Gli incubi portano a risvegli ripetuti durante il sonno; sono causati da sogni terrificanti e prolungati che lasciano ricordi vividi e il cui contenuto si concentra di solito sulle minacce alla propria sopravvivenza, sicurezza o autostima. Causano sofferenza proprio come i terrori notturni.

A differenza dei terrori notturni, in caso di incubi essi si verificano nelle ultime ore di sonnoL’incubo provoca un risveglio cosciente e dunque il bambino il mattino seguente può ricordare sia il momento del risveglio, sia il contenuto dei sogni o del sogno. Pertanto, pavor nocturnus e incubi sono due fenomeni distinti che richiedono interventi altrettanto diversificati.
Ciò che però è necessario ricordare è che le preoccupazioni, ansia e stress hanno un impatto notevole sulla qualità del sonno del bambino ed è quindi importante prestare la giusta attenzione al suo benessere emotivo e alla gestione dei fattori scatenanti dello stress e, se possibile, alla loro prevenzione.

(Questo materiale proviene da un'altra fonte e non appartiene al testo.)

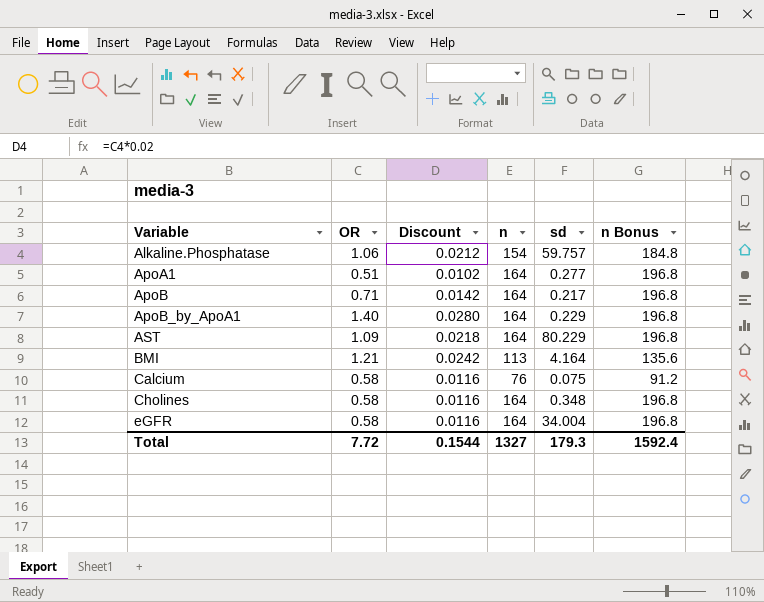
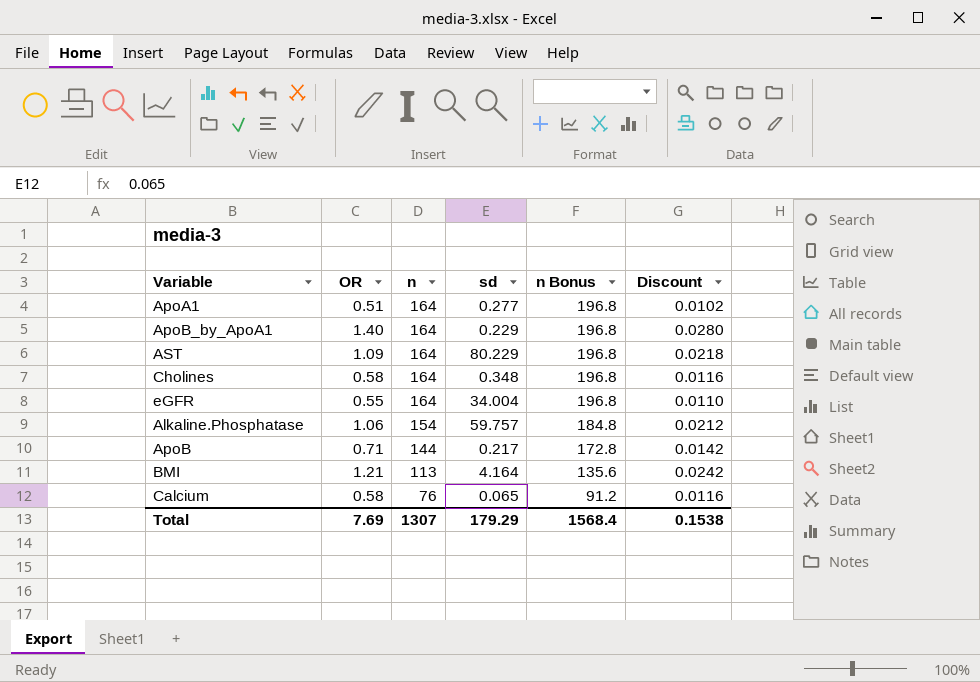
row order: Variable ascending -> n descending
column Discount | position: 3 -> 6
eGFR | OR: 0.58 -> 0.55
eGFR | Discount: 0.0116 -> 0.0110
ApoB | n: 164 -> 144
ApoB | n Bonus: 196.8 -> 172.8
Calcium | sd: 0.075 -> 0.065
Total | OR: 7.72 -> 7.69
Total | n: 1327 -> 1307
Total | sd: 179.3 -> 179.29
Total | n Bonus: 1592.4 -> 1568.4
Total | Discount: 0.1544 -> 0.1538

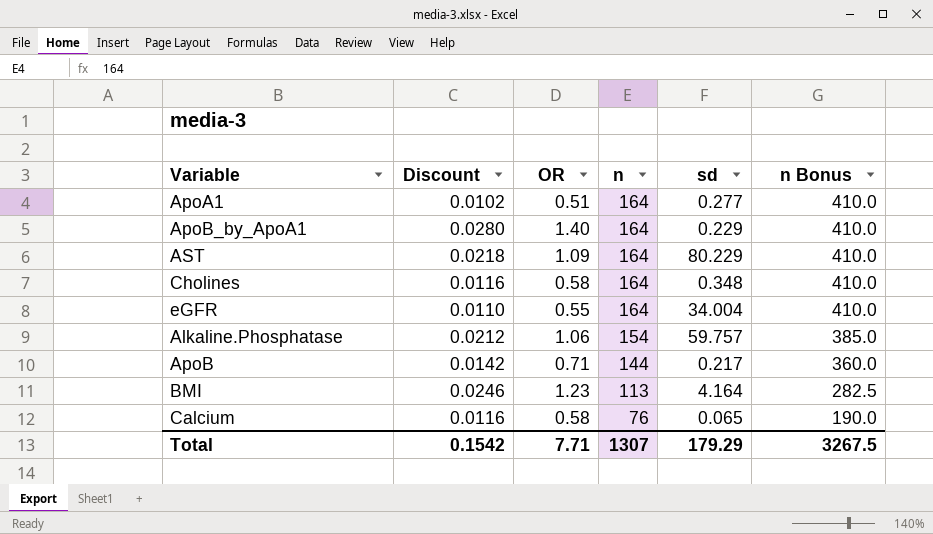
column Discount | position: 6 -> 2
column n Bonus | formula: [n] * 1.2 -> [n] * 2.5
BMI | Discount: 0.0242 -> 0.0246
BMI | OR: 1.21 -> 1.23
Total | Discount: 0.1538 -> 0.1542
Total | OR: 7.69 -> 7.71
Total | n Bonus: 1568.4 -> 3267.5

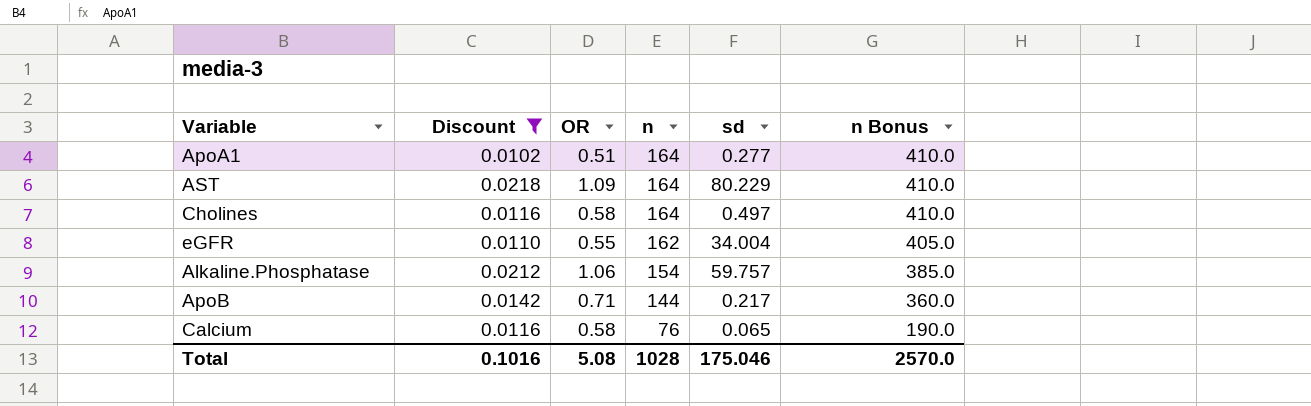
filter: none -> Discount <= 0.0218
Cholines | sd: 0.348 -> 0.497
eGFR | n: 164 -> 162
eGFR | n Bonus: 410.0 -> 405.0
Total | Discount: 0.1542 -> 0.1016
Total | OR: 7.71 -> 5.08
Total | n: 1307 -> 1028
Total | sd: 179.29 -> 175.046
Total | n Bonus: 3267.5 -> 2570.0

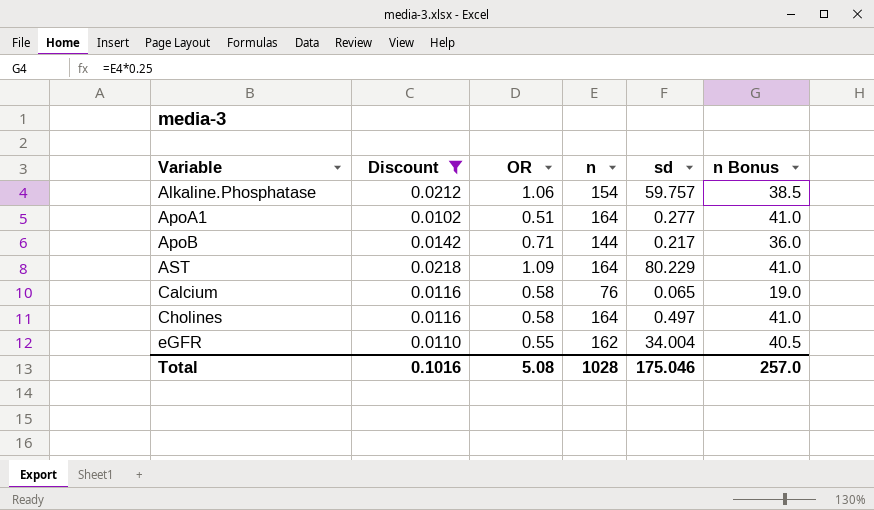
row order: n descending -> Variable ascending
column n Bonus | formula: [n] * 2.5 -> [n] * 0.25
Total | n Bonus: 2570.0 -> 257.0

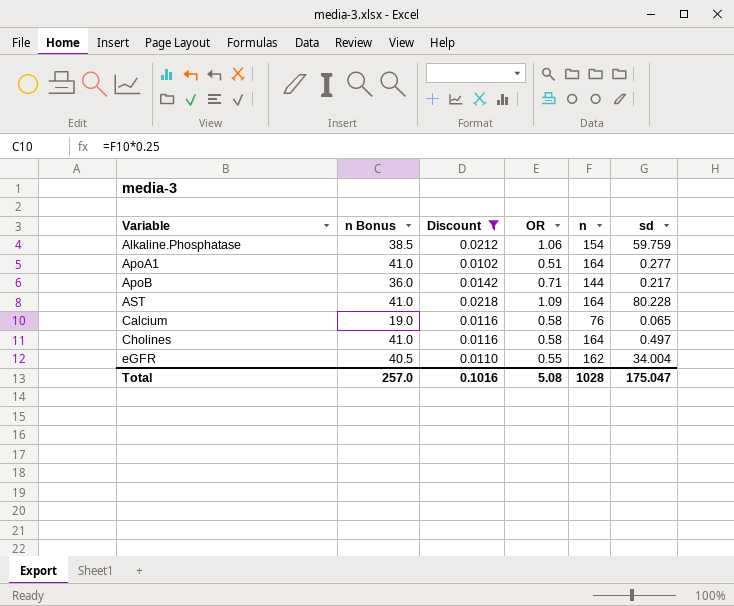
column n Bonus | position: 6 -> 2
Alkaline.Phosphatase | sd: 59.757 -> 59.759
AST | sd: 80.229 -> 80.228
Total | sd: 175.046 -> 175.047

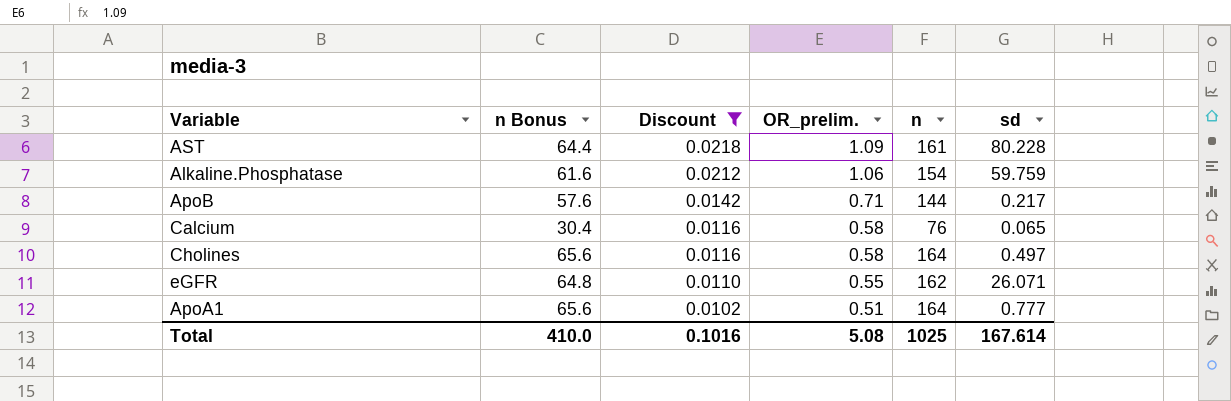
row order: Variable ascending -> Discount descending
column n Bonus | formula: [n] * 0.25 -> [n] * 0.4
column name: OR -> OR_prelim.
AST | n: 164 -> 161
eGFR | sd: 34.004 -> 26.071
ApoA1 | sd: 0.277 -> 0.777
Total | n Bonus: 257.0 -> 410.0
Total | n: 1028 -> 1025
Total | sd: 175.047 -> 167.614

terrori notturni, inoltre, devono essere distinti anche da episodi di attacchi di panico notturni che consistono in un risveglio associato a tachicardia, sudorazione e sensazione di soffocamento. Generalmente, a differenza dei terrori notturni, questi pazienti ricordano l’episodio al mattino e la durata dell’evento è compresa tra i 2 e gli 8 minuti.

 

Per approfondimenti:

 

  • American Academy of Sleep Medicine. (2008). Nightmares & Other Disturbing Parasomnias. 
  • Haupt, M., Sheldon, S. H., & Loghmanee, D. (2013). Just a scary dream? A brief review of sleep terrors, nightmares, and rapid eye movement sleep behavior disorder. Pediatric annals42(10), e221-e226.
  • Petit, D., Pennestri, M. H., Paquet, J., Desautels, A., Zadra, A., Vitaro, F., … & Montplaisir, J. (2015). Childhood sleepwalking and sleep terrors: a longitudinal study of prevalence and familial aggregation. JAMA pediatrics,169(7), 653-658.
  • Bruni O, Novelli L, Verrillo E. I disturbi del sonno nella prima e seconda infanzia: valutazione e diagnosi. In “Psicosomatica in età evolutiva” a cura di Rita Cerutti e Vincenzo Guidetti. Il Pensiero Scientifico Editore, pp 151-181. 2007.
  • Novelli L, Mallucci A, Della Corte M, Del Pozzo M, Forlani M, Bruni O. Disturbi del sonno nel bambino – Sleep disorders in children. Area pediatrica.
  • Byars K. Risvegli programmati. Un protocollo comportamentale per il trattamento del sonnambulismo e del disturbo da terrore notturno nei bambini. In “Trattamenti comportamentali per i disturbi del sonno” a cura di Perlis M, Aloia M, Kuhn B. Giovanni Fioriti Editore, pp.326-334. 2015.